Lorsqu’on parle d’alcool, la conversation est souvent centrée sur les intérêts économiques pour le Québec. La SAQ enregistrait un surplus de 1,43 milliard en 2023-2024, retourné tout droit dans les coffres de l’État. Mais comment passer sous silence les coûts sociaux et de santé liés à l’alcool qui s’élevaient à plus de 3,24 milliards en 2020 — un montant largement sous-estimé puisqu’il exclut les hospitalisations, chirurgies d’un jour, visites à l’urgence et services ambulanciers ?
Ces coûts équivalent non seulement à plus de 5 % des dépenses en santé et services sociaux au Québec (qui s’élevaient à près de 60 milliards en 2023-2024), mais engendrent également une pression non négligeable sur un système déjà à bout de souffle. Bien que les profits soient alléchants, notre verre de vin coûte donc en réalité à notre société plus du double qu’il génère en revenus.

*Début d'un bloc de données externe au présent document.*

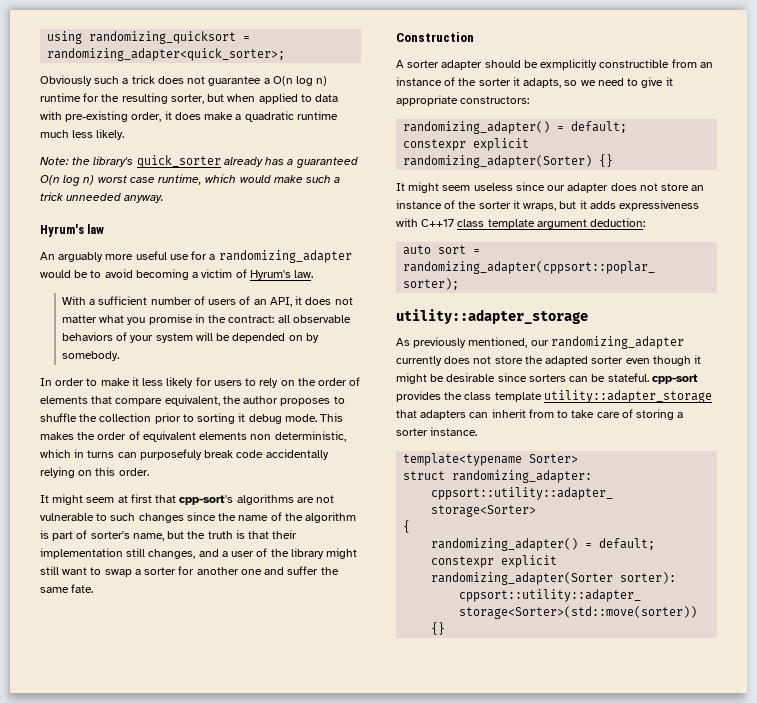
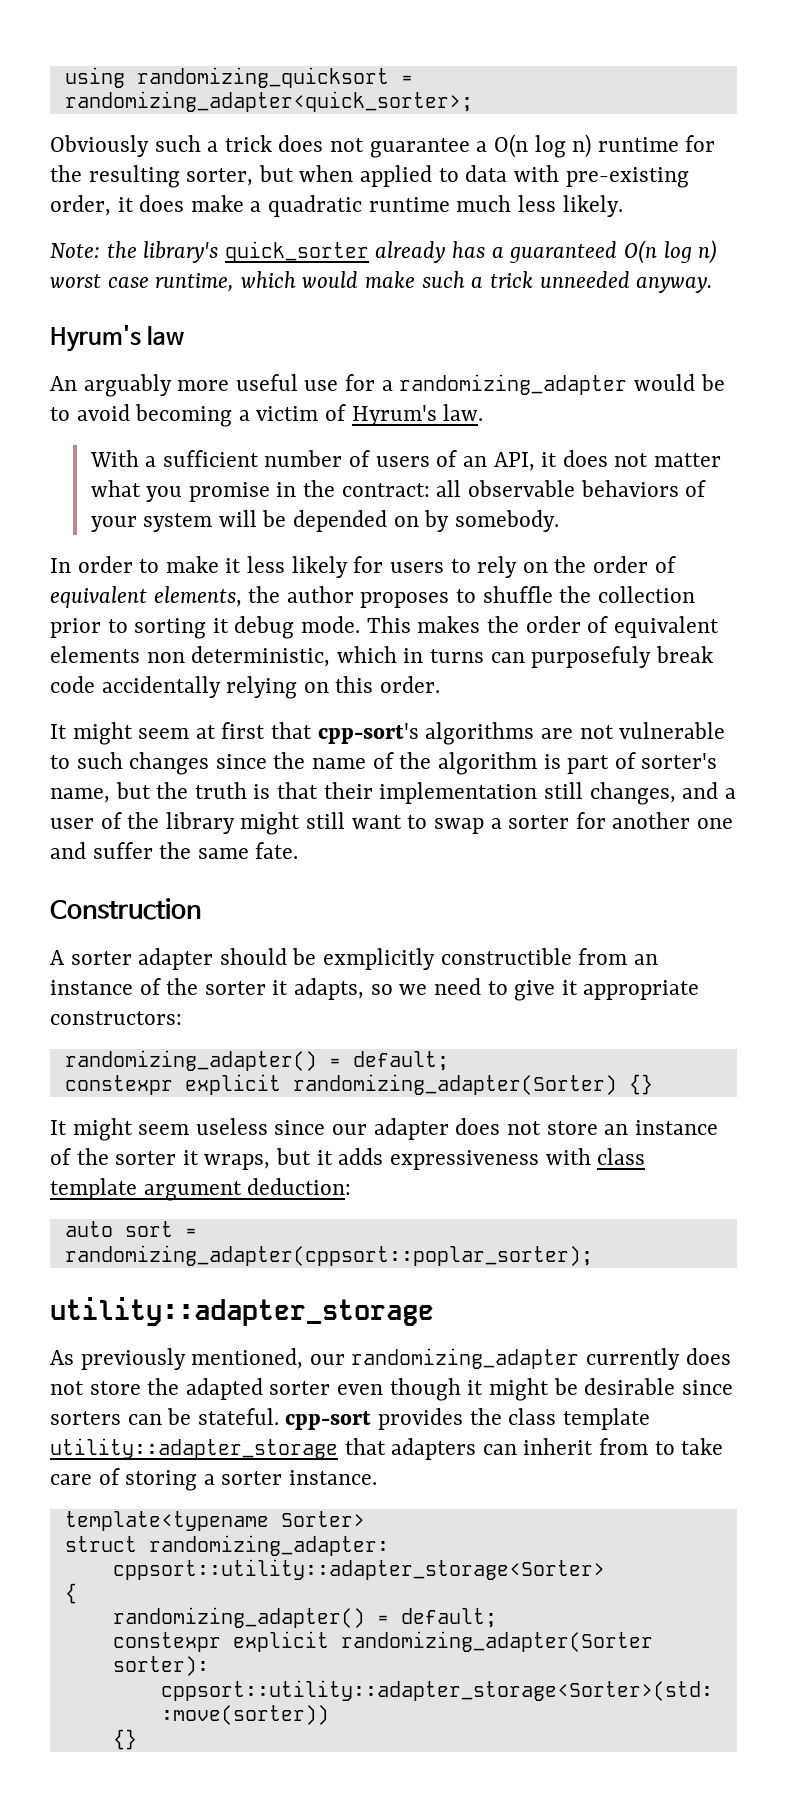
[40,395,220,406] elements that compare equivalent, -> [50,586,242,608] equivalent elements,
[421,219,455,227] C++17 -> (591, 1156) none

Est-ce que l’encadrement de l’alcool au Québec est un modèle parfait ? Non. Beaucoup d’améliorations sont à apporter, comme celles qui sont mises de l’avant par l’ASPQ dans un rapport sur les politiques prometteuses en alcool.
L’ASPQ et ses partenaires travaillent également sur des recommandations pour contrer la banalisation de l’alcool, notamment afin de formuler des propositions en matière d’encadrement. Une des pistes : réinvestir une part importante des profits en prévention, recherche, réduction des méfaits et traitement.
Le Québec a fait des avancées dans l’encadrement des substances en instaurant des mesures pour protéger la santé et la sécurité de la population avec le cannabis. Bien que des critiques continuent de faire surface, nous pourrions appliquer ces apprentissages à l’alcool, qui demeure accessible selon une visée commerciale. Le Québec est désormais l’endroit où il y a la plus faible consommation de cannabis non médical au Canada.
Le Québec serait-il dû pour une consultation de fond et une politique en matière d’alcool ?
Ont cosigné cette lettre : Martin Adam, direction de santé publique CISSS de l’Abitibi-Témiscamingue ; Laurence Caron, service social ; Catherine Gorka, prévention des dépendances et surdoses, direction de santé publique de Chaudière-Appalaches ; Eve Mercier, directrice générale, Association québécoise des centres d’intervention en dépendance ; David Raynaud, gestionnaire principal pour le Québec de défense de l’intérêt public, Société canadienne du cancer ; Sandhia Vadlamudy, directrice générale, Association des intervenants en dépendance du Québec.